▶ Problem to work on:
Restate, word for word, each entry that follows, but skip its pictures.

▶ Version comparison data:
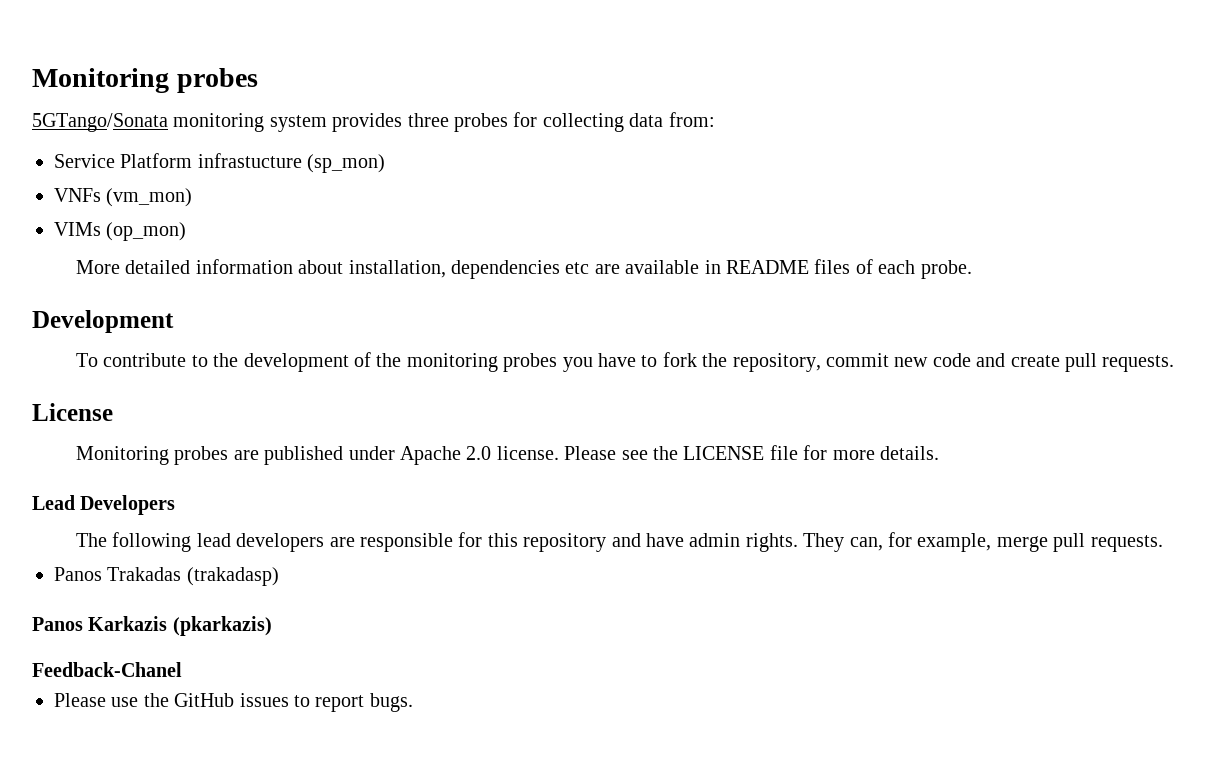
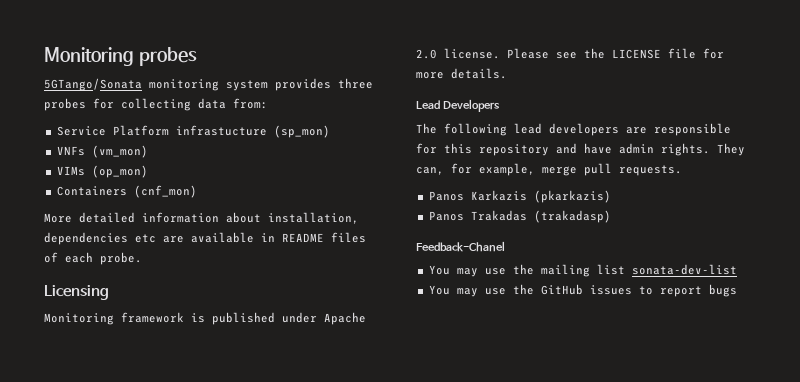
(187, 231) none -> [56,185,197,198] // Containers (cnf_mon)
[32,310,174,333] [75,352,1175,372] [32,403,113,421] [75,446,259,465] Development // To contribute to the development of the monitoring probes you have to fork the repository, commit new code and create pull requests. // License // Monitoring probes are -> [44,285,109,300] [44,312,205,325] Licensing // Monitoring framework is
(1163, 543) none -> [428,190,611,203] // Panos Karkazis (pkarkazis)
[32,616,272,636] [32,662,182,677] [54,693,106,707] Panos Karkazis (pkarkazis) // Feedback-Chanel // Please -> [416,241,505,252] [428,264,737,277] [428,285,478,297] Feedback-Chanel // You may use the mailing list sonata-dev-list // You may
[369,693,413,712] bugs. -> [708,284,737,297] bugs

▶ Answer for this exercise:
(187, 231) none -> [56,185,197,198] // Containers (cnf_mon)
[32,310,174,333] [75,352,1175,372] [32,403,113,421] [75,446,259,465] Development // To contribute to the development of the monitoring probes you have to fork the repository, commit new code and create pull requests. // License // Monitoring probes are -> [44,285,109,300] [44,312,205,325] Licensing // Monitoring framework is
(1163, 543) none -> [428,190,611,203] // Panos Karkazis (pkarkazis)
[32,616,272,636] [32,662,182,677] [54,693,106,707] Panos Karkazis (pkarkazis) // Feedback-Chanel // Please -> [416,241,505,252] [428,264,737,277] [428,285,478,297] Feedback-Chanel // You may use the mailing list sonata-dev-list // You may
[369,693,413,712] bugs. -> [708,284,737,297] bugs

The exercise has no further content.